The film received 12 nominations for the 24th Golden Eagle Awards, winning six of them, including Best Feature Film. 7 nominations for the 39th Nika Awards ceremony, no wins.

== Plot ==
The film takes place in August 1944, in the forests of Western Belarus. The Red Army is beginning to cross the state border. A stab in the back could prevent this. Will SMERSH counterintelligence agents be able to prevent the attack?

== Cast ==
- Sergey Bezrukov as Captain Pavel Alekhin, SMERSH officer, Operations Group Leader
- Nikita Kologrivyy as Senior Lieutenant Evgeny Tomantsev, SMERSH officer, cleaner, and wolfhound nicknamed "Skorokhvat"
- Pavel Tabakov as Lieutenant Andrei Blinov, SMERSH officer, cleaner-trainee
- Ilya Isaev as Senior Sergeant Arkhip Khizhnyak, sergeant major, group driver
- Roman Madyanov as General Egorov
- Daniil Vorobyov as Lieutenant Colonel Nikolai Polyakov, head of the department
- Kirill Kuznetsov as Captain Igor Anikushin, a captain from the commandant's office
- Aleksey Vertkov
- Ivan Kolesnikov as Major Igor Fomin
- Eldar Kalimulin as Senior Lieutenant Sentsov
- Ilya Malakov as Captain Nikolaev
- Denis Nurulin as a signalman
- Efim Petrunin as Ilya Fomchenko
- Pyotr Logachev as Maxim Goroshnikov
- Roman Vasiliev as Kazimir Pavlovsky, a saboteur
- Tina Stojilkovic as Yulia Antonyuk
- Vera Shpak as Olga Fomina
- Maksim Emelyanov as Mikhail Lopukhin

== Production ==
The development of the project began in 2018, the working title The Moment of Truth was changed to August. The film was created with the support of the Russian Cinema Fund.

=== Filming ===
The Principal photography competition was originally scheduled to take place in Western Belarus in 2022. It took place in 2022–2023 in Karelia, the Leningrad, Rostov, and Kaliningrad regions.

== Release ==
The film's theatrical release date was originally set for March 27, 2025. The Central Partnership company acts as the distributor, but the film was not released on time.
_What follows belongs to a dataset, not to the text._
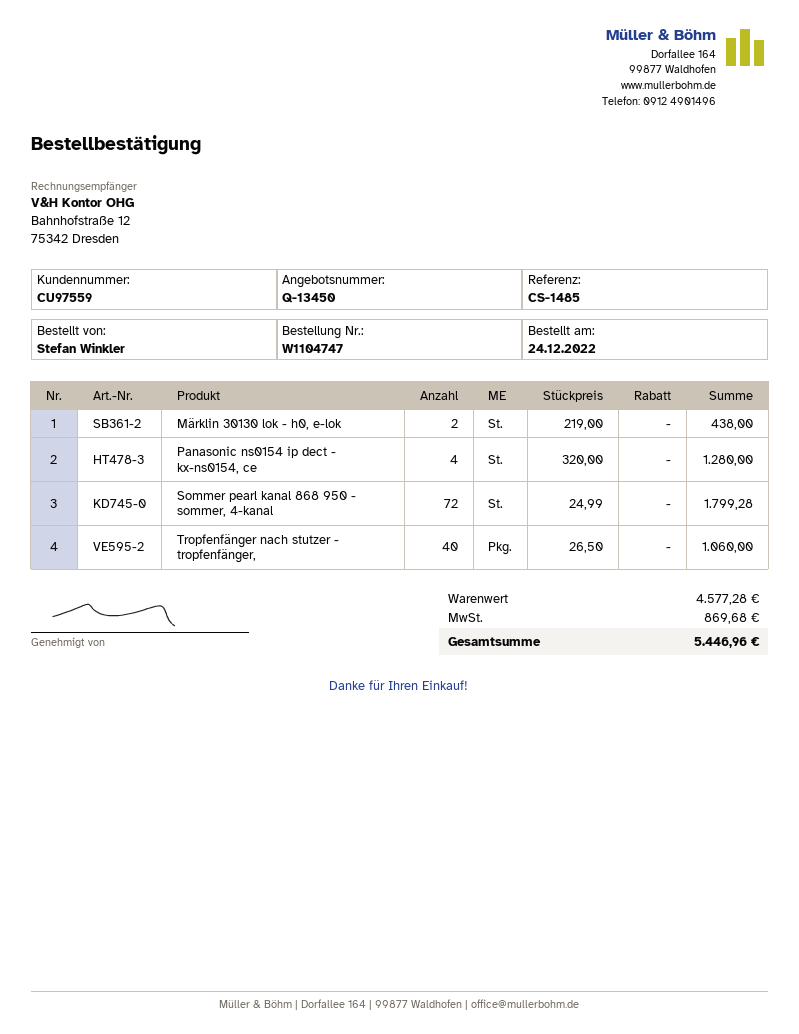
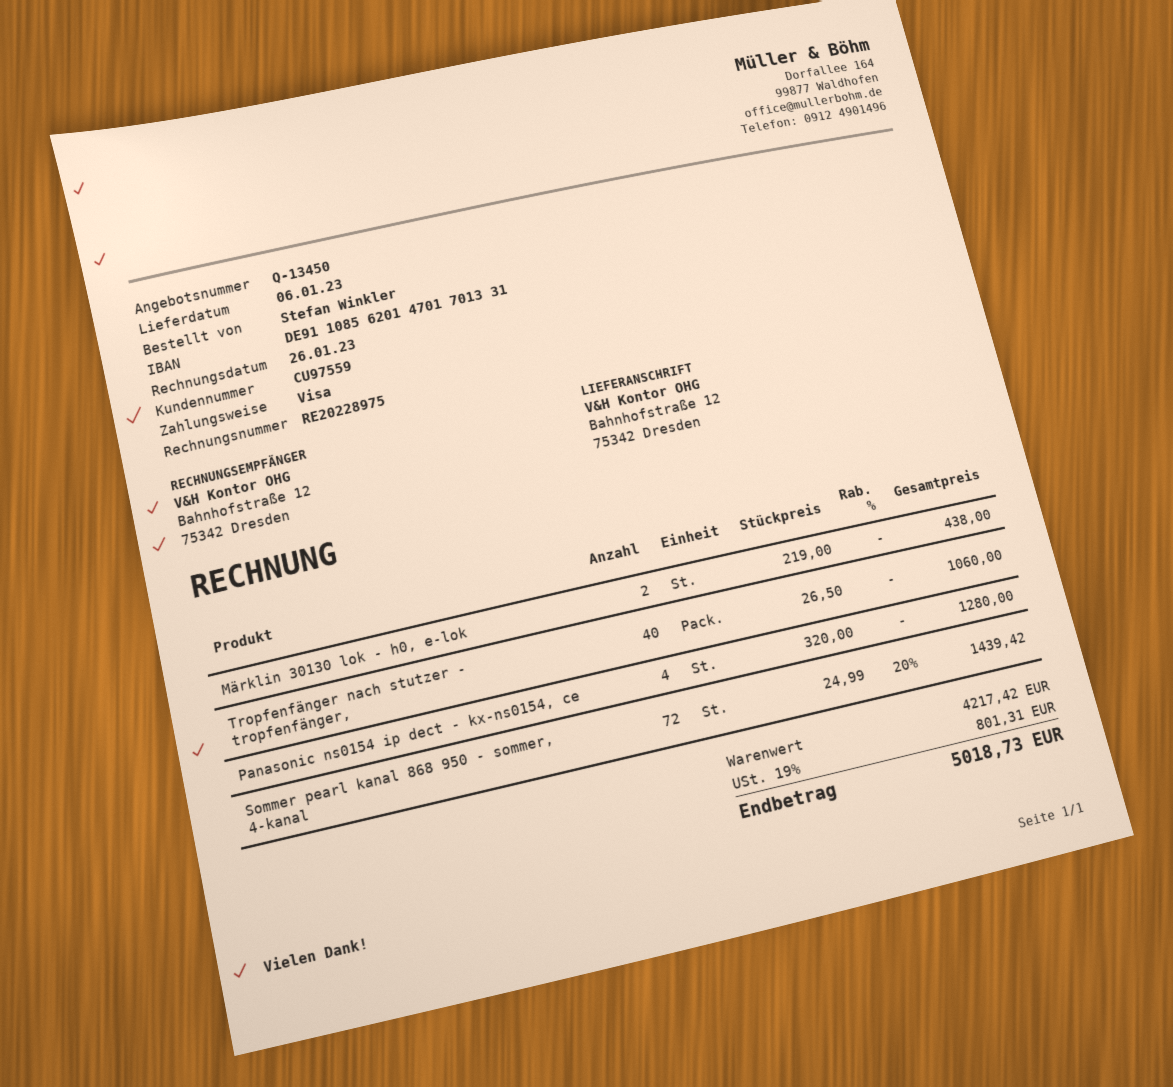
Sommer pearl kanal 868 950 - sommer, 4-kanal: 72 x 24.99 = 1799.28 -> 72 x 24.99 - 20% = 1439.42
subtotal: 4577.28 -> 4217.42
tax: 869.68 -> 801.31
total: 5446.96 -> 5018.73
On April 25, 2025, a new release date for the film was announced - September 25, 2025.

==Reception==
===Box office===
In its first month of release, box office receipts exceeded 1 billion rubles. August became the eighth Russian film to reach this level in 2025. By the end of 2025, box office receipts had exceeded 1.5 billion rubles.